Mayra Cabrera, a 30 year old, was a theatre nurse and she suffered a fatal heart attack following an injection of Bupivacaine during the birth of a healthy 8lb baby, Zachary, at the Great Western hospital in Swindon, Wiltshire, in 2004.

Cabrera's husband Arnel was forced to return to the Philippines because his work visa depended on his wife being in work; both husband and wife worked at the hospital where she died.
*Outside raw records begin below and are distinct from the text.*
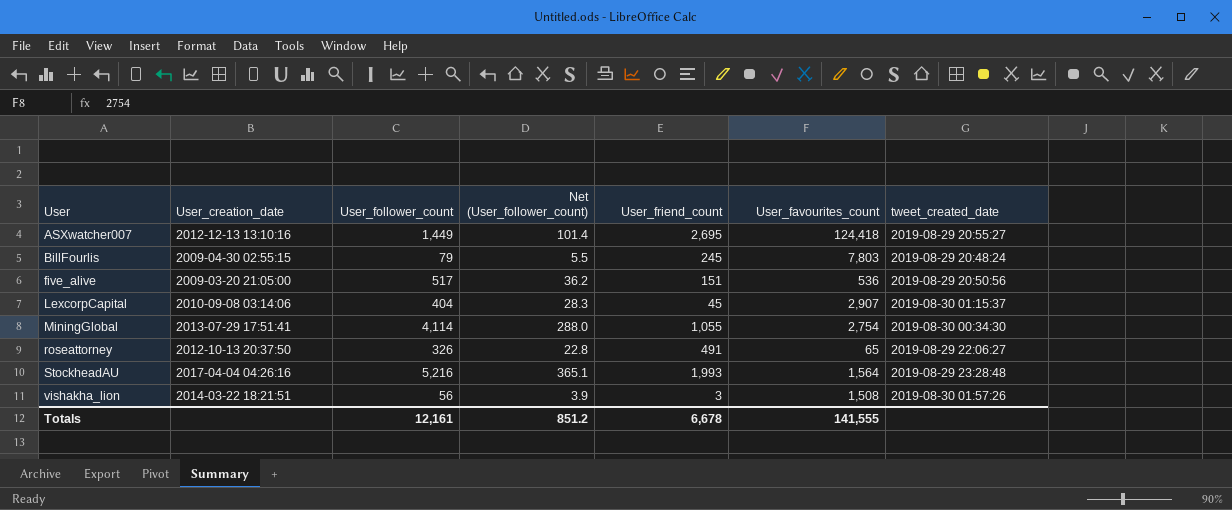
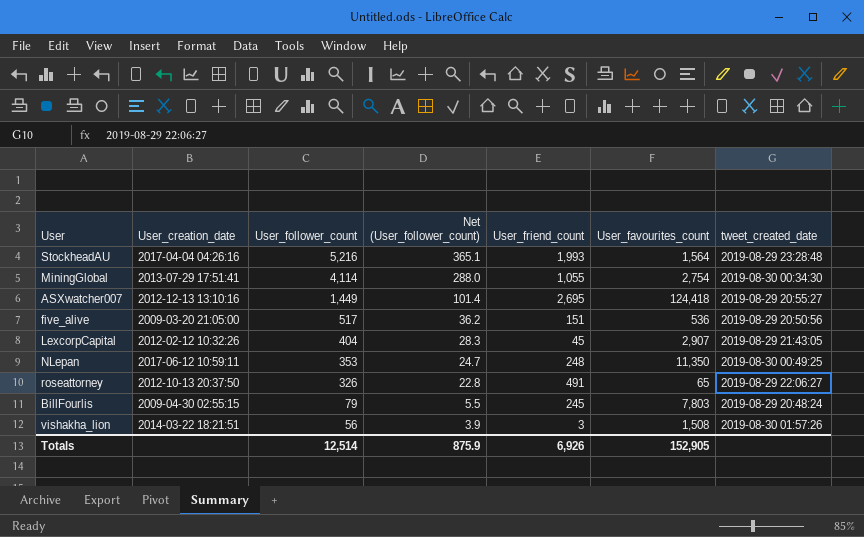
row order: User ascending -> User_follower_count descending
LexcorpCapital | User_creation_date: 2010-09-08 03:14:06 -> 2012-02-12 10:32:26
LexcorpCapital | tweet_created_date: 2019-08-30 01:15:37 -> 2019-08-29 21:43:05
row NLepan: none -> 2017-06-12 10:59:11 | 353 | 24.7 | 248 | 11,350 | 2019-08-30 00:49:25
Totals | User_follower_count: 12,161 -> 12,514
Totals | Net (User_follower_count): 851.2 -> 875.9
Totals | User_friend_count: 6,678 -> 6,926
Totals | User_favourites_count: 141,555 -> 152,905

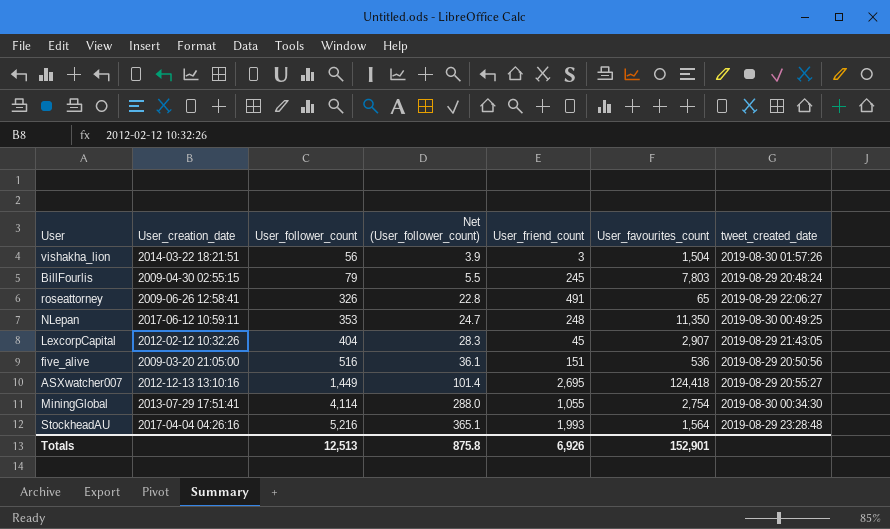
row order: User_follower_count descending -> User_follower_count ascending
vishakha_lion | User_favourites_count: 1,508 -> 1,504
roseattorney | User_creation_date: 2012-10-13 20:37:50 -> 2009-06-26 12:58:41
five_alive | User_follower_count: 517 -> 516
five_alive | Net (User_follower_count): 36.2 -> 36.1
Totals | User_follower_count: 12,514 -> 12,513
Totals | Net (User_follower_count): 875.9 -> 875.8
Totals | User_favourites_count: 152,905 -> 152,901

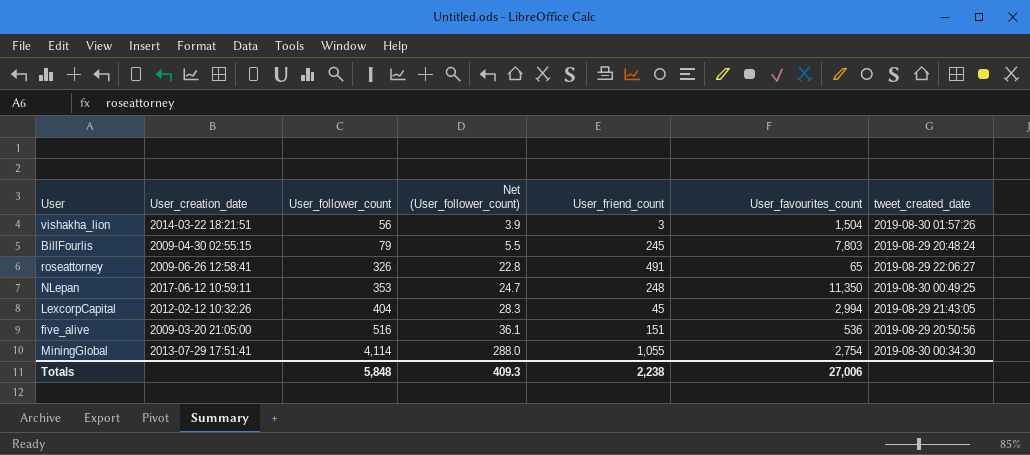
row ASXwatcher007: 2012-12-13 13:10:16 | 1,449 | 101.4 | 2,695 | 124,418 | 2019-08-29 20:55:27 -> none
row StockheadAU: 2017-04-04 04:26:16 | 5,216 | 365.1 | 1,993 | 1,564 | 2019-08-29 23:28:48 -> none
LexcorpCapital | User_favourites_count: 2,907 -> 2,994
Totals | User_follower_count: 12,513 -> 5,848
Totals | Net (User_follower_count): 875.8 -> 409.3
Totals | User_friend_count: 6,926 -> 2,238
Totals | User_favourites_count: 152,901 -> 27,006

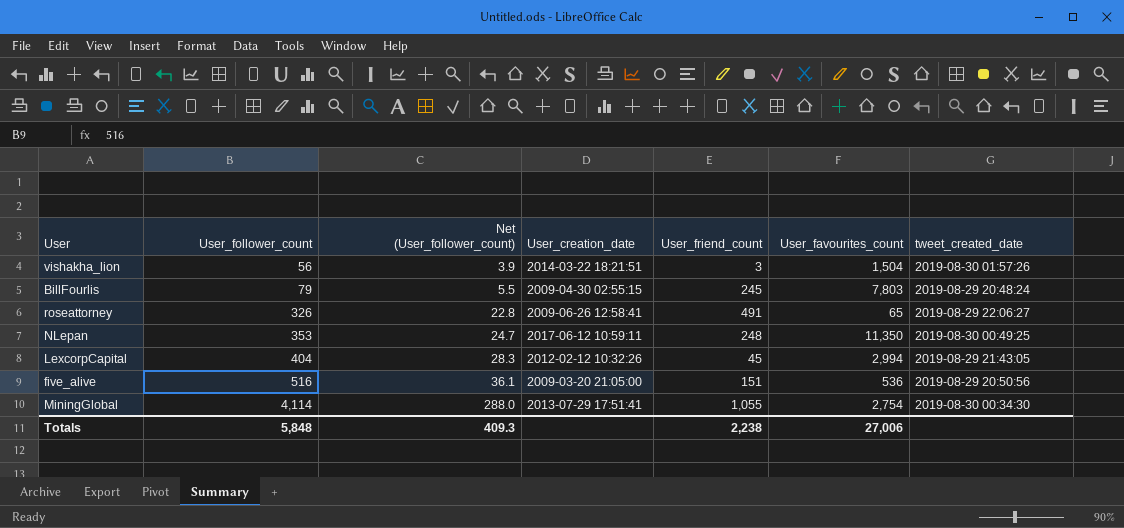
column User_creation_date | position: 2 -> 4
In a statement read by the coroner, Mr Cabrera told how Zachary was placed on his mother's chest moments before Mrs Cabrera had a seizure.

Despite the efforts of doctors they were unable to save her and her husband was told that his wife had died because of an embolism which is very rare.

Mr Cabrera returned to the Philippines after his wife's death in May 2004 and a year later he was informed there had been a blunder.

Mr Cabrera says he is very angry that he had been lied to for so long about how his wife had died and says they both went to Britain to start a new life.

He says the person who gave his wife the drug robbed him of his family.

Wiltshire coroner, David Masters told the jury in Trowbridge that there had been two other deaths at hospitals in the UK in the last decade caused by the epidural drug Bupivacaine being administered intravenously and expressed his concern that Cabrera's widower had been forced to leave the country.

Swindon and Marlborough NHS Trust has admitted full liability.